▶ _Task instructions_: Output the run of lines that opens with the first line of the material below and closes with the line containing "background: #14b8a6 ->", both included, and drop the pictures.
╭─ Given records
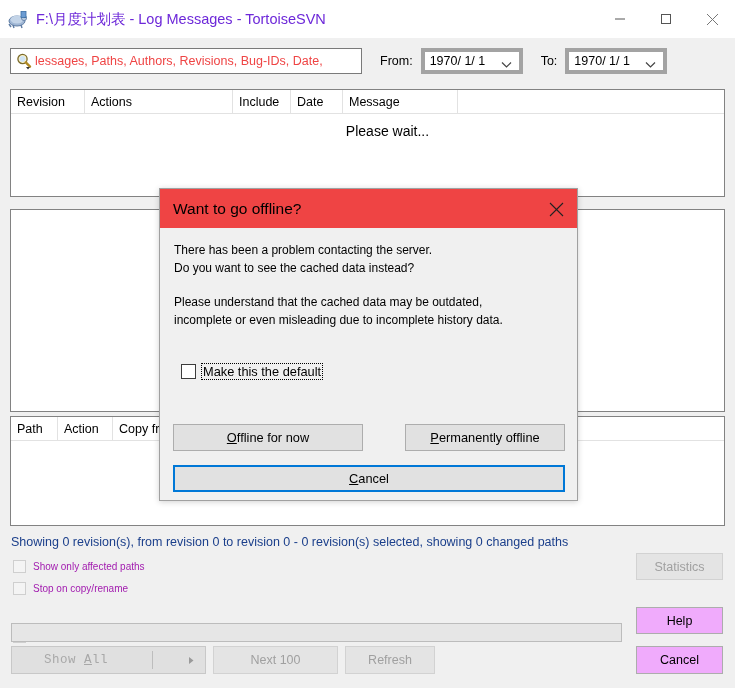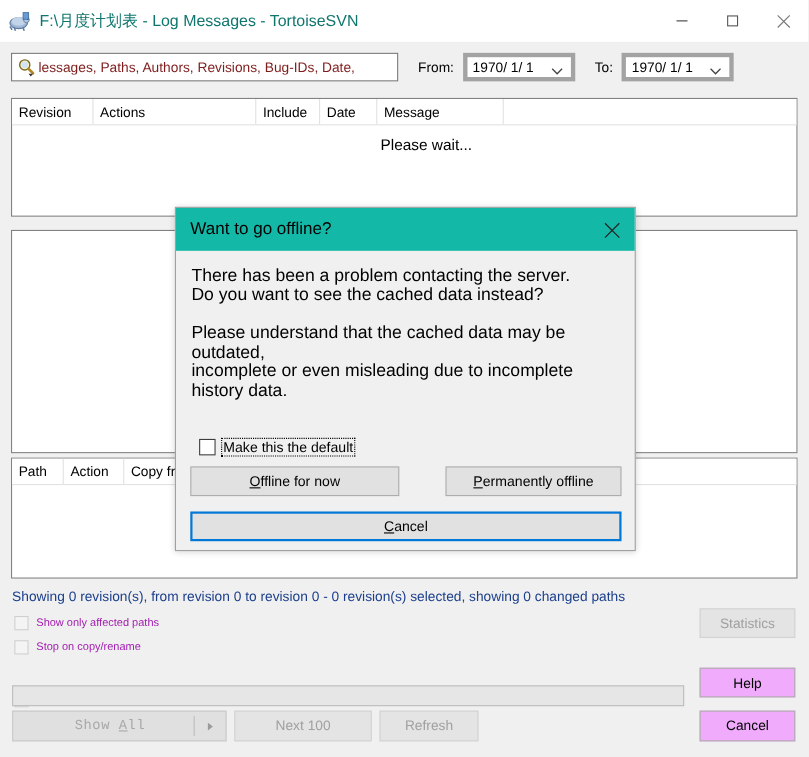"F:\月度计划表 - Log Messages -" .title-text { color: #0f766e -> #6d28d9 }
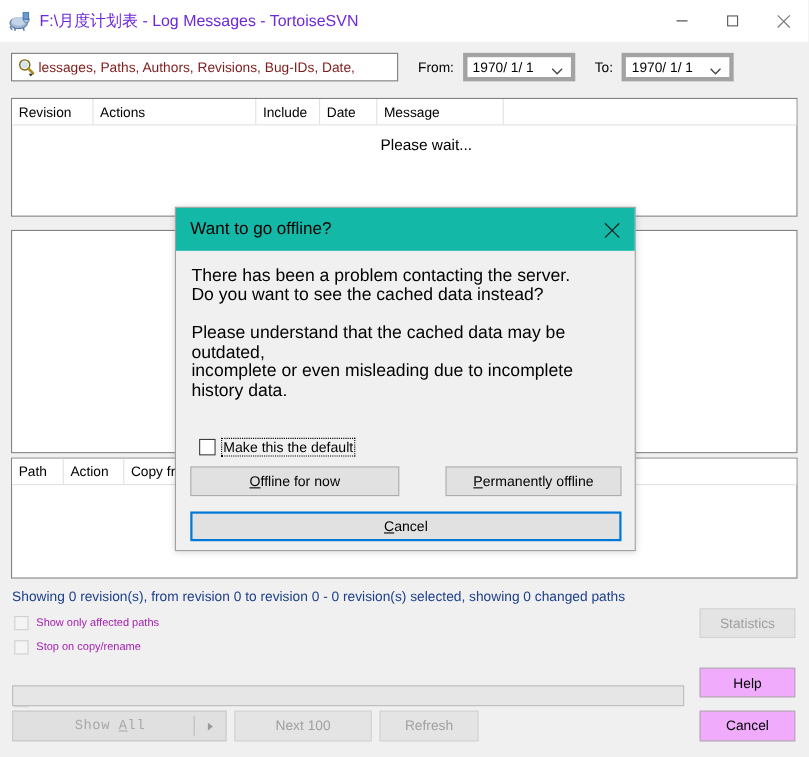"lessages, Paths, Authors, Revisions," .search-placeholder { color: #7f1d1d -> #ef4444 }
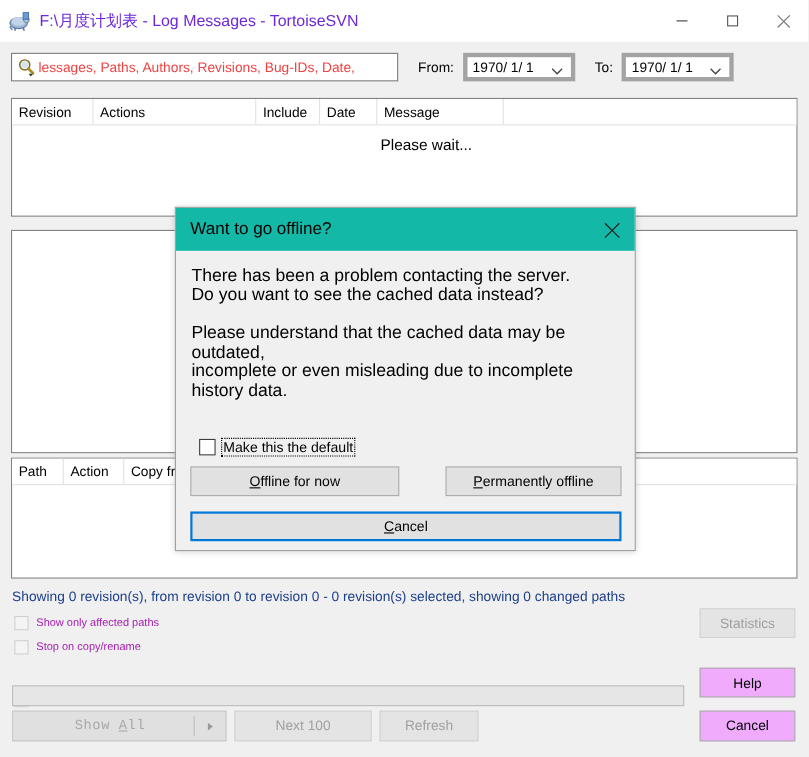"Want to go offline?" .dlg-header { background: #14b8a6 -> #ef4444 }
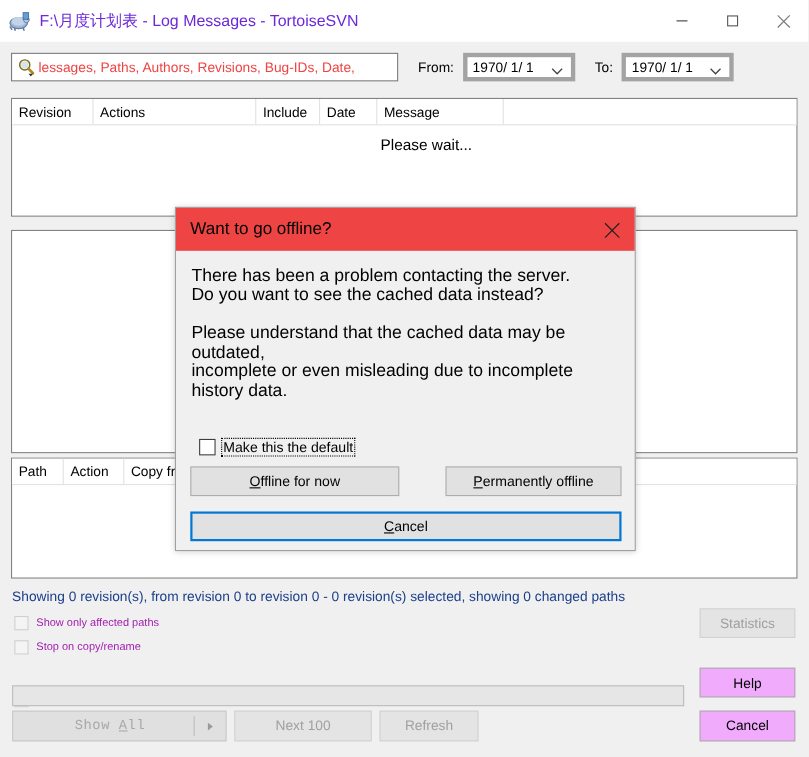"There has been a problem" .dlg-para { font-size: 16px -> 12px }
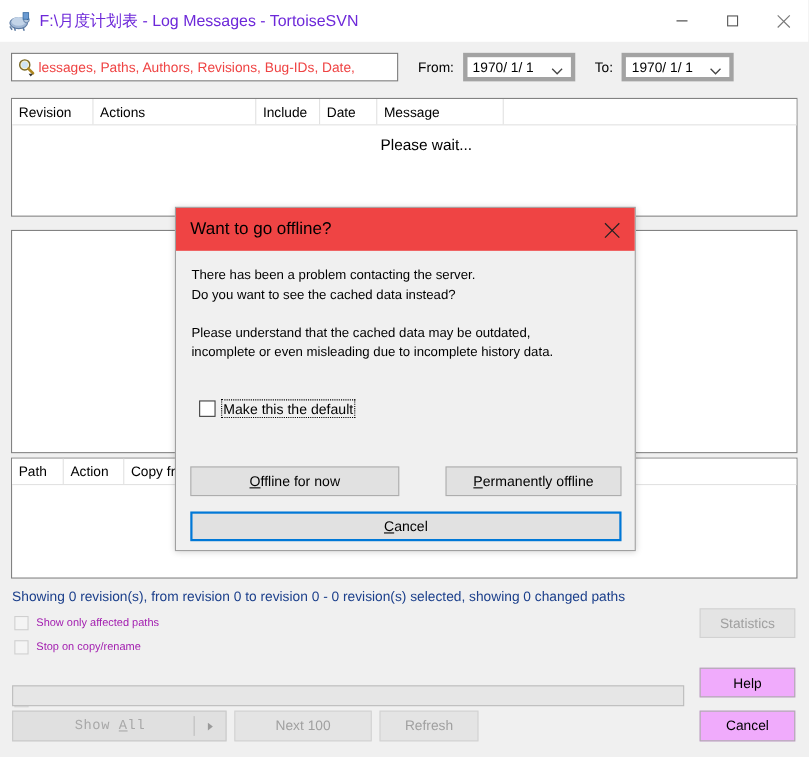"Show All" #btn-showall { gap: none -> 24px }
╰─
▶ _Reply_:
"F:\月度计划表 - Log Messages -" .title-text { color: #0f766e -> #6d28d9 }
"lessages, Paths, Authors, Revisions," .search-placeholder { color: #7f1d1d -> #ef4444 }
"Want to go offline?" .dlg-header { background: #14b8a6 -> #ef4444 }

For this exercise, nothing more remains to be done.